Yargıtay 13.HD.  T.29.04.2014,  E.2014/13315,  K.2014/13503 kararında,

“…Örneğin bir tacir ya bankanın önüne koyduğu kredi sözleşmesini imzalayarak krediyi alacak ya da kredi almaktan vazgeçecektir. Aynı şekilde birey ya imtiyaz sahibi şirket tarafından önüne konan abonmanlık sözleşmesini imzalayacak, ya da konutuna elektrik ya da su almaktan vazgeçecektir. Birçok hizmet ya da edimden hiç yararlanmamanın söz konusu olmaması ve “evet ama” deme olanağının da bulunmaması karşısında, bireyin zor durumda kaldığından istemeyerek ama mecburen imzaladığı bu sözleşmelerin uygulanmasında yasanın emredici hükümleri ile korunması gerekmektedir…’’

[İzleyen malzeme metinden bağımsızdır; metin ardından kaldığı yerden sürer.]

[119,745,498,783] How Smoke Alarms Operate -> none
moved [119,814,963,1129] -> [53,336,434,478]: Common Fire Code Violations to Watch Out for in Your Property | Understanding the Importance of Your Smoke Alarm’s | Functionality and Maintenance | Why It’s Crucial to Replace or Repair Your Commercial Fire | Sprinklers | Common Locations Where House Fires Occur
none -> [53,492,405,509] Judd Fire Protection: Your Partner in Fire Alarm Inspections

Somut durumda da piyasa işletmecisi ya EPDK tarafından dağıtım şirketi ile piyasa işletmecisi arasında imzalanmak üzere tek taraflı ve matbu nitelik arz edecek bir biçimde hazırlanmış sözleşmeyi imzalayacak ya da yatırımdan vazgeçmek durumunda kalacaktır. Bu halde piyasa işletmecisinin açıkça fahiş olduğu herkes tarafından tespit edilebilecek bir sözleşme maddesi ile bağlı kalmayacağının kabulü gerekir.

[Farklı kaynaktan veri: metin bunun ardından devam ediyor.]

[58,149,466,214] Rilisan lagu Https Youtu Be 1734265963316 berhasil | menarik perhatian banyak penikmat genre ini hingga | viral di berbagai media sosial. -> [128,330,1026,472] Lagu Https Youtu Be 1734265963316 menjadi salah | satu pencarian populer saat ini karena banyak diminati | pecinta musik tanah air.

Özetle, 22.06.2017 tarih ve 7150-3 tarihli EPDK kurul kararı ve Lisanssız Elektrik Üreticileri İçin Dağıtım Sistemine Bağlantı Anlaşması’nın 16’ncı maddesi 2’nci fıkrası a bendinde yer alan hükmün tek bir güç aşımı için aynı anda uygulanmasının piyasa işletmecisinin mülkiyet hakkına ölçüsüz müdahale niteliği taşıdığını düşünüyoruz. Söz konusu hükmün TBK 21’inci maddesi uyarınca genel işlem koşulu niteliği taşıdığı ve ihlal halinde kesilecek cezaya esas alınacak bedelin ilgili aya ilişkin fatura bedeli değil sistem kullanım bedeli olması gerektiği kanaatindeyiz. Söz konusu kurul kararı ve Sözleşme maddesi nedeniyle yargı makamları önüne getirilecek bir uyuşmazlığın hem lisanssız elektrik üretim piyasası hem de yargı makamlarının içtihatları açısından önemli bir yere sahip olacağından kuşku duymamaktayız.